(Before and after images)

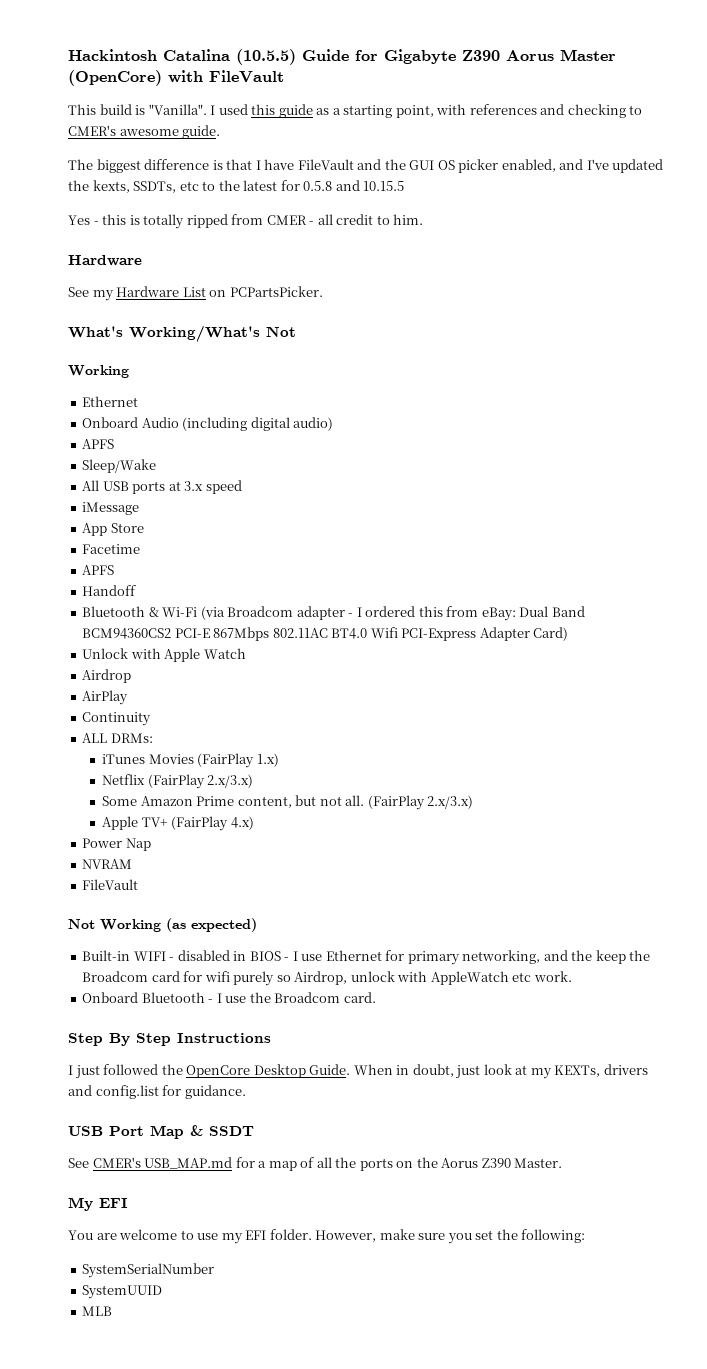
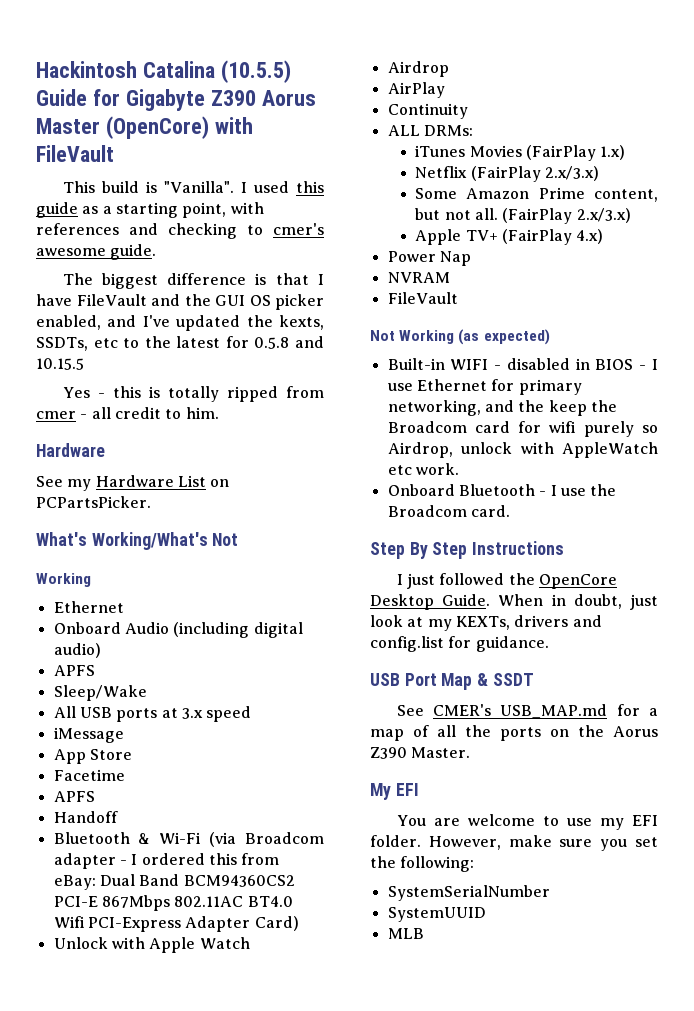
[68,125,116,136] CMER's -> [273,223,324,235] cmer's
[266,215,307,225] CMER -> [36,411,76,419] cmer

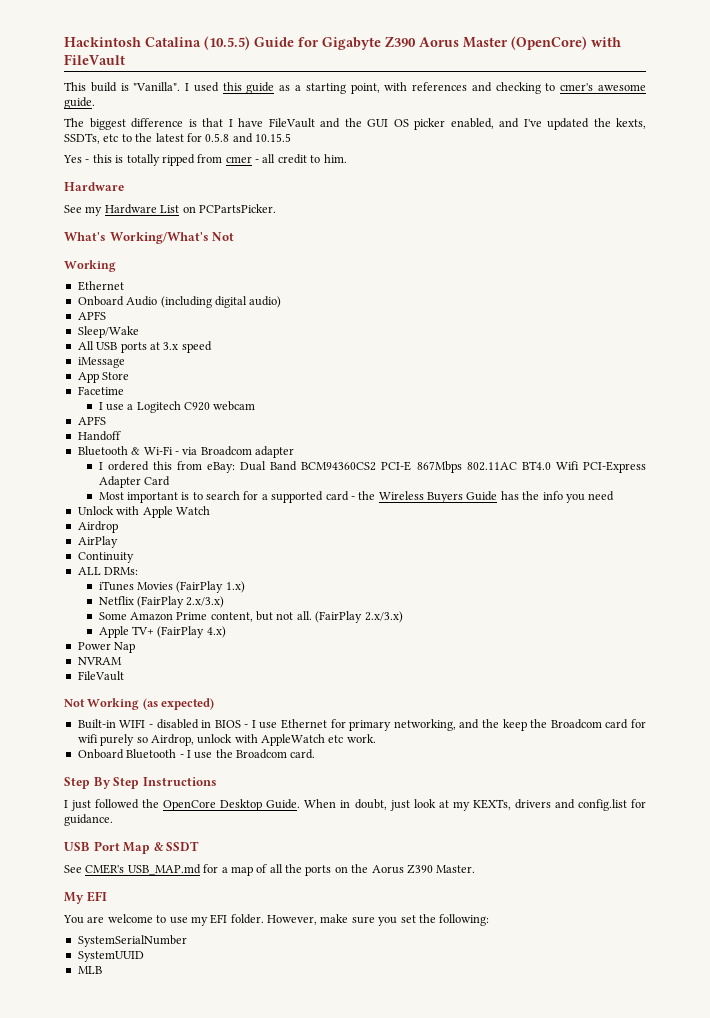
(125, 775) none -> [98,401,256,413] // I use a Logitech C920 webcam
[209,832,237,847] (via -> [174,447,198,455] - via
[119,860,127,865] - -> (294, 452) //
[254,916,299,931] Card) -> [143,476,170,486] [98,491,615,503] Card // Most important is to search for a supported card - the Wireless Buyers Guide has the info you need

== Work task ==
Go through the entries above and pull out each line with "CMER" in it.

== Task solution ==
[68,125,116,136] CMER's -> [273,223,324,235] cmer's
[266,215,307,225] CMER -> [36,411,76,419] cmer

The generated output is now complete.